Honors College Research Examines How Language Shapes Identity
Sandra Kincaid is not an English teacher yet, but the research she conducted for her Honors College thesis at the University of Arkansas convinced her that students need reading and writing assignments based on content that is relevant to their lives.
Kincaid graduated cum laude last spring with a bachelor's degree in English literature and is spending this year working as a teacher's assistant in Spain. She is planning to enter the Master of Arts in Teaching program at the U of A this summer after her return.
Kincaid had no experience with immigrants and had never heard the term transnational until shortly before she undertook the research project. She described the study in an article she and her professor, Sean Connors, wrote for English in Texas, a peer-reviewed journal of the Texas Council of Teachers of English Language Arts. Connors is an associate professor of English education in the College of Education and Health Professions.
Kincaid grew up in Lenexa, Kansas, which is part of the Kansas City metropolitan area. The idea for her thesis grew from a class project that Connors assigned for his Literacy in America course. He asked students to conduct an interview as part of an oral history project examining the literacy experiences of residents of the Arkansas Ozarks.
She interviewed "Sofia," a 26-year-old woman whose family came from Mexico. Sofia attended college and participated in several activities that involved using literacy to better the lives of people in the local Latino community. Sofia campaigned for United We Dream, a national advocacy group that seeks to promote equal access to education for immigrant youth. She also tutored other English language learners and helped Latino immigrants navigate bureaucratic channels involved in obtaining work permits and other forms of documentation.
"For Sofia, reading and writing were tools she used to enhance the quality of her life and the lives of other Latino immigrants," according to the article.
For her honors thesis, Kincaid expanded the project to interview five more participants who could be described as transnational because of their connections with two or more nations. She looked at how people construct and maintain their identity in part through their use of language. The qualitative research got to the root of how the six Latinos used literacy to "enact, defend and transform their identities as transnational youth in response to evolving social and political conditions they encountered in the United States."
Kincaid met the other participants in her study by attending a meeting of Arkansas Natural Dreamers, a local affiliate of United We Dream. It turned out to be a good place to meet potential participants because of their common interest in political issues regarding immigration. They needed to read extensively to keep informed, and they needed to write well to spread information and help others, she said.

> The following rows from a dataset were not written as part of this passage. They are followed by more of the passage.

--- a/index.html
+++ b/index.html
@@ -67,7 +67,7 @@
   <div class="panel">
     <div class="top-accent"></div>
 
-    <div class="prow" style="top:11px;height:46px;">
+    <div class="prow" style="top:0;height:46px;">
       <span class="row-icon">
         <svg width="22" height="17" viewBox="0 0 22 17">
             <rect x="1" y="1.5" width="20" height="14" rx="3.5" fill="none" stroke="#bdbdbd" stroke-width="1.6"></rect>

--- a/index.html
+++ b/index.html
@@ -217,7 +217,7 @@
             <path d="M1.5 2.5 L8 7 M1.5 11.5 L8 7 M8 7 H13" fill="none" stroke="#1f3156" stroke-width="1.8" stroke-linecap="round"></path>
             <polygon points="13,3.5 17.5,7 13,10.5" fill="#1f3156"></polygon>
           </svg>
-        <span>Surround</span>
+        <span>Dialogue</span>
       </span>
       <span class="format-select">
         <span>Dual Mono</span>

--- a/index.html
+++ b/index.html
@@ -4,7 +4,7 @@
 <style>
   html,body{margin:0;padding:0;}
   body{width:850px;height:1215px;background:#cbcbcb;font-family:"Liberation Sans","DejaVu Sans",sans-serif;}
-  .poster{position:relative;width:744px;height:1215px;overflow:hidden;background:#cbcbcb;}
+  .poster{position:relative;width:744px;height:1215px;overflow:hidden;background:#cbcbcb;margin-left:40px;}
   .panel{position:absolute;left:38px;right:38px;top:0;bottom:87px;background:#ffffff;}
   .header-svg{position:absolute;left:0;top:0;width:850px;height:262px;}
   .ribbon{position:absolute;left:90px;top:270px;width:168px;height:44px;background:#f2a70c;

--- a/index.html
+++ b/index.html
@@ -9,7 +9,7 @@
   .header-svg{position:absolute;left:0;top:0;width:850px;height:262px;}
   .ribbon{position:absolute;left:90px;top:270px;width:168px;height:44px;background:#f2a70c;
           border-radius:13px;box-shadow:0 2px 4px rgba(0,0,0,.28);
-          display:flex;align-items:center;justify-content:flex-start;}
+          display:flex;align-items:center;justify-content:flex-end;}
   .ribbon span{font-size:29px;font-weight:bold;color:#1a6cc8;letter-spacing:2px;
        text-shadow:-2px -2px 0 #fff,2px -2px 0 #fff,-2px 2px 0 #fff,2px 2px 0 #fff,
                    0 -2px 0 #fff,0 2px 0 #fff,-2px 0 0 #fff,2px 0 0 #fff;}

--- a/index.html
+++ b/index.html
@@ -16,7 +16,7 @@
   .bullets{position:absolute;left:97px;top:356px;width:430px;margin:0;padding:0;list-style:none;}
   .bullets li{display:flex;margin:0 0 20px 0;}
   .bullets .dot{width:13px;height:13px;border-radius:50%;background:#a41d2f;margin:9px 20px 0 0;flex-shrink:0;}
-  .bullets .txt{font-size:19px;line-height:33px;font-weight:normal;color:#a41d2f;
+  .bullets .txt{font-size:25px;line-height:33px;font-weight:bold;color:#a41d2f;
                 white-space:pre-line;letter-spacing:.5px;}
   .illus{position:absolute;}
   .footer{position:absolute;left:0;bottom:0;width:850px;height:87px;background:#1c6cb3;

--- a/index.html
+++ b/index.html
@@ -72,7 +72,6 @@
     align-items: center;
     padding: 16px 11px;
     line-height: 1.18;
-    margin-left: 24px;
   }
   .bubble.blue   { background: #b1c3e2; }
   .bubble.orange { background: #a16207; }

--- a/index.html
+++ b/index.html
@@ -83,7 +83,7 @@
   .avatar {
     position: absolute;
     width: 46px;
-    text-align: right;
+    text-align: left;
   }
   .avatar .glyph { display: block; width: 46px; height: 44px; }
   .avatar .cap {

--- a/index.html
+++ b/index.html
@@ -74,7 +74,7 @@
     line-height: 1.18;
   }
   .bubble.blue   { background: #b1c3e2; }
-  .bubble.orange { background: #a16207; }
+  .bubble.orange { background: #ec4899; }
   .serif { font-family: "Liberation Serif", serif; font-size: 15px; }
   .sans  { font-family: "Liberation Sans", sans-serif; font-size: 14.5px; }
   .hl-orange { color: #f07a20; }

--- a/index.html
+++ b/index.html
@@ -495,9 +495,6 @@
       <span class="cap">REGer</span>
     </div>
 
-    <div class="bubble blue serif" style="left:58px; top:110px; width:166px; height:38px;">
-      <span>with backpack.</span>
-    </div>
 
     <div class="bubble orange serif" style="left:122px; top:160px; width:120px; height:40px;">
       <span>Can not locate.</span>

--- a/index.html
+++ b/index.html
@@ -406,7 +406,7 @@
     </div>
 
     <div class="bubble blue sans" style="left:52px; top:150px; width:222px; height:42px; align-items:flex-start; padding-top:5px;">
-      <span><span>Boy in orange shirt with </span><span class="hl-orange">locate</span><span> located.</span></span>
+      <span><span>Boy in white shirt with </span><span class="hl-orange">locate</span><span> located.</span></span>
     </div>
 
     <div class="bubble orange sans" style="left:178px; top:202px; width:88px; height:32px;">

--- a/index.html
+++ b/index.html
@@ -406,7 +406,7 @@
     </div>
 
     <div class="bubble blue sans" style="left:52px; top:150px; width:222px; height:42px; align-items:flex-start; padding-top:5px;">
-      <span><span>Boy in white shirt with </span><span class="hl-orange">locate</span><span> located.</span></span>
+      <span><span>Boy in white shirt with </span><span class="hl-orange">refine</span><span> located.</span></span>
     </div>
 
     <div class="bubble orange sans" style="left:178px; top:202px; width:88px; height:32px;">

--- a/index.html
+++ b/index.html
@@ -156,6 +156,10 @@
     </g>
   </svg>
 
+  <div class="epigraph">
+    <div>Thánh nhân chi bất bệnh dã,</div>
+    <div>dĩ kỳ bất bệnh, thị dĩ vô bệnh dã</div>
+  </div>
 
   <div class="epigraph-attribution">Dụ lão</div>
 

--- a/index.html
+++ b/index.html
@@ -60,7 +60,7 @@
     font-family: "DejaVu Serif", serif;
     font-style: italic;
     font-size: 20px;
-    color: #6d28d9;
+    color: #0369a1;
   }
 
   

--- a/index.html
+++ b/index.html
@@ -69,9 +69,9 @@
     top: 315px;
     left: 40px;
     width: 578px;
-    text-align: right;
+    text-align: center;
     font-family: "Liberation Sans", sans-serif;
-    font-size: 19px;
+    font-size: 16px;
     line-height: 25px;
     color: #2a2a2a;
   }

"After I introduced myself and explained why I was there, I said I was impressed by how informed everyone was and how much they understand about what was going on," Kincaid said. "A lot of my friends are not as well-informed. One girl told me they have to be. As undocumented immigrants, they have to pay attention to what's going on in the world because it directly affects them."
The people at the meeting understood, also, that they have to respond in an articulate manner, both in speaking and writing, when talking to others about these issues, Kincaid said.
The article in the journal for English teachers focused on how teachers could use their students' backgrounds and interests to improve their literacy skills.
"While our small sample size prohibits broader generalizations, our study does suggest that when teachers demonstrate a willingness to learn about the people and institutions that sponsor their students' literacy, create opportunities for students to use literacy for authentic purposes, and support their understanding reading and writing as tools they can use to address problems that face their respective communities, they may increase their students' motivation to participate in meaningful literacy learning," Kincaid wrote with Connors in the article.
And, this means that teachers must set aside time early in the school year to get to know their students and what people and sources influenced their literacy.
"Students are more likely to develop as readers and writers when they are given cause to use their literacy to address real-world issues and problems," according to the article.
Kincaid's work in Spain is part of a national initiative to improve English language skills among high school graduates. She arranged for "Emilio," another one of the study participants, to have a conversation by Skype with her students. They asked him questions about how U.S. residents from Latin America feel about the recent U.S. presidential election. Emilio writes about social injustice and cultivated relationships with local media, serving as a source for stories and comment.
"I wanted to emphasize to them the importance of being able to speak multiple languages, Kincaid said. "Emilio is a really good example of using both English and Spanish to reach a broader audience and exercise your opinion."